Using Assets to Create Value

In Patriot, instead of building a platform, the G.P.s are expecting to generate returns through a company that has valuable assets but is struggling to meet its short-term debt obligations. The buyers estimate that Patriot will carry about $3 billion in debt and have between $5.5 billion and $8 billion in assets after the investment, G.P. sources said.

“Patriot clearly faced some very significant problems,” Mr. Sperling said. “I think we are coming up with a solution that not only solves the near-term problems but also gives the chance to grow, which creates value for our shareholders.”

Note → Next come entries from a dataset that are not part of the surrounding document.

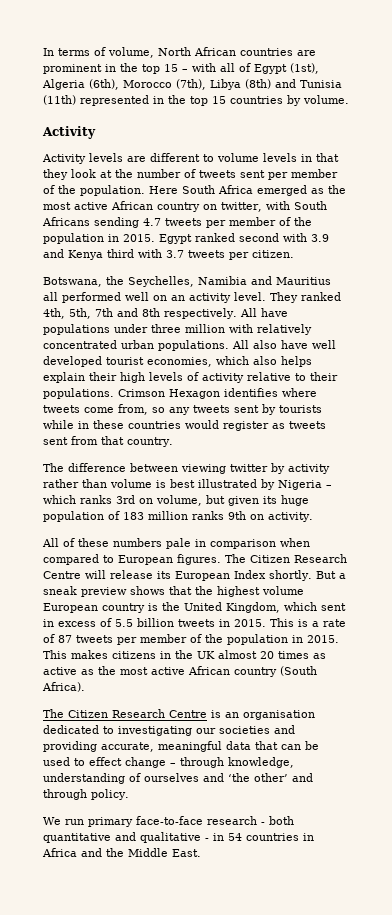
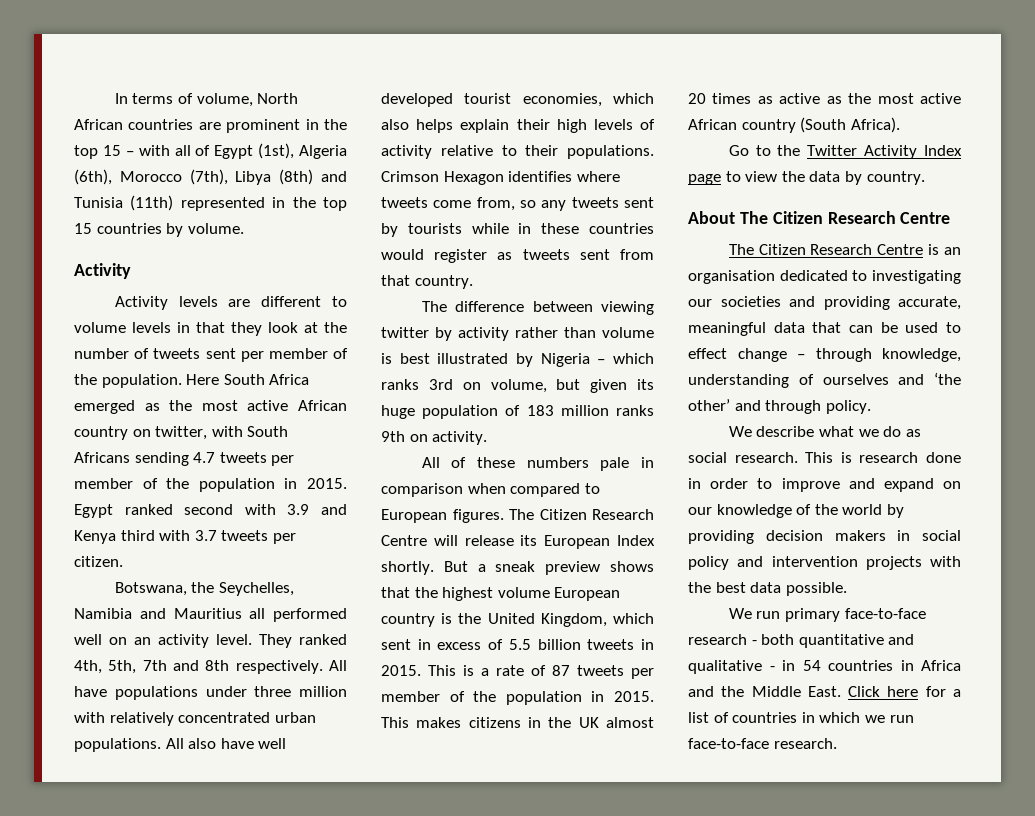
(85, 687) none -> [728,145,962,159] [688,171,925,185] [688,211,951,224] // Go to the Twitter Activity Index page to view the data by country. // About The Citizen Research Centre
(129, 794) none -> [728,426,921,437] [688,452,961,463] [688,478,961,492] [688,504,904,518] [688,530,961,544] [688,556,961,570] [688,582,847,596] // We describe what we do as social research. This is research done in order to improve and expand on our knowledge of the world by providing decision makers in social policy and intervention projects with the best data possible.
(201, 853) none -> [848,686,961,697] [688,712,914,723] [688,738,837,749] Click here for a list of countries in which we run face-to-face research.

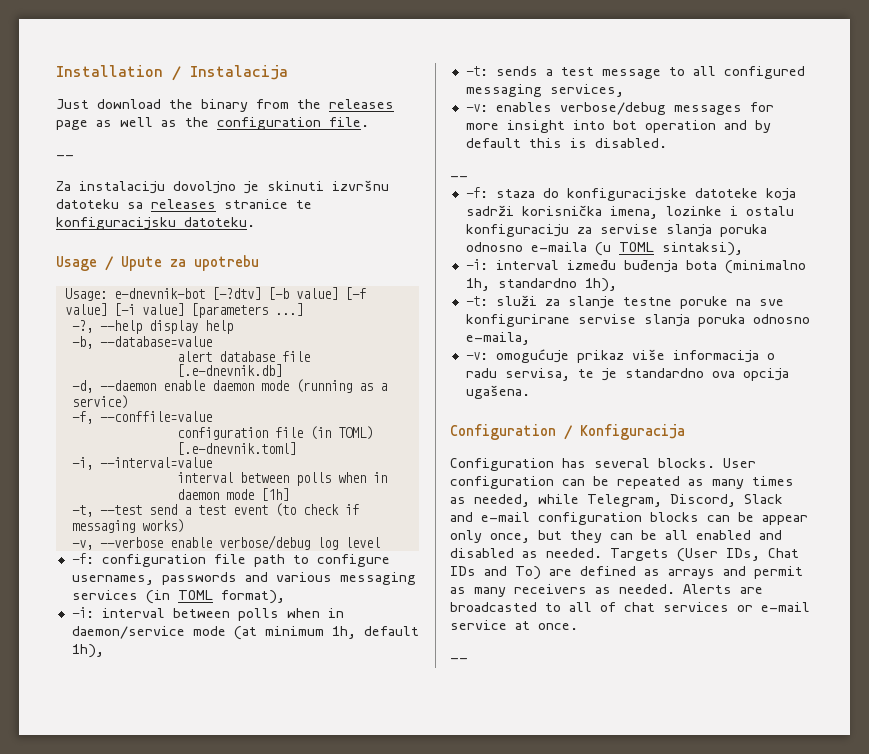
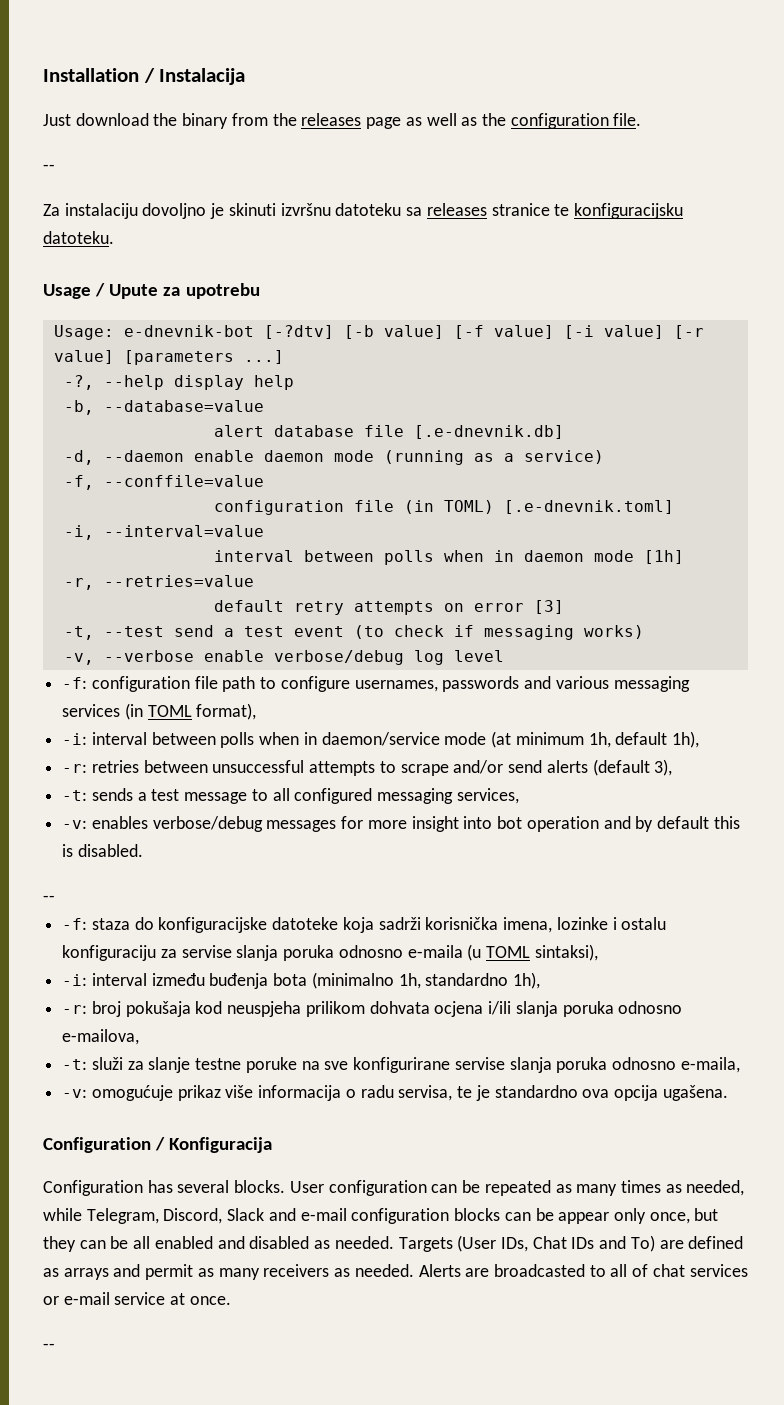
(184, 309) none -> [673,325,704,339] [53,350,114,364] [-r value]
(289, 494) none -> [63,575,254,590] [213,600,564,615] // -r, --retries=value // default retry attempts on error [3]
(104, 651) none -> [62,759,673,776] // -r: retries between unsuccessful attempts to scrape and/or send alerts (default 3),
(617, 285) none -> [62,1001,683,1017] [62,1029,140,1045] // -r: broj pokušaja kod neuspjeha prilikom dohvata ocjena i/ili slanja poruka odnosno e-mailova,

Not everyone agrees: Shareholders in Patriot have filed a suit in Delaware challenging the transaction. They claim the company’s board-which already has absorbed a poison pill, enabling it to choose its buyers-is underpricing the business.

Mr. Lee responded that this is a garden variety suit and says it has no merit.

Thomas H. Lee Co. recently has acquired minority stakes in two other underperforming public companies. The group acquired a 28.7% stake in Metris Cos., a credit card issuer, at $37.25 per share and received a 9% dividend on its convertible preferred stock (BUYOUTS Dec. 21, 1998, p. 6). Metris at press time was trading at an improved $41.69 per share.

Conversely, the firm invested in a mix of convertible preferred, with a 5% dividend annually on the conversion price, and common stock to acquire about a 30% stake in Cott Corp. (BUYOUTS June 22, 1998, p. 10). The preferred stock was acquired for $7.75 per share and the stock at press time was trading at $2.75 per share.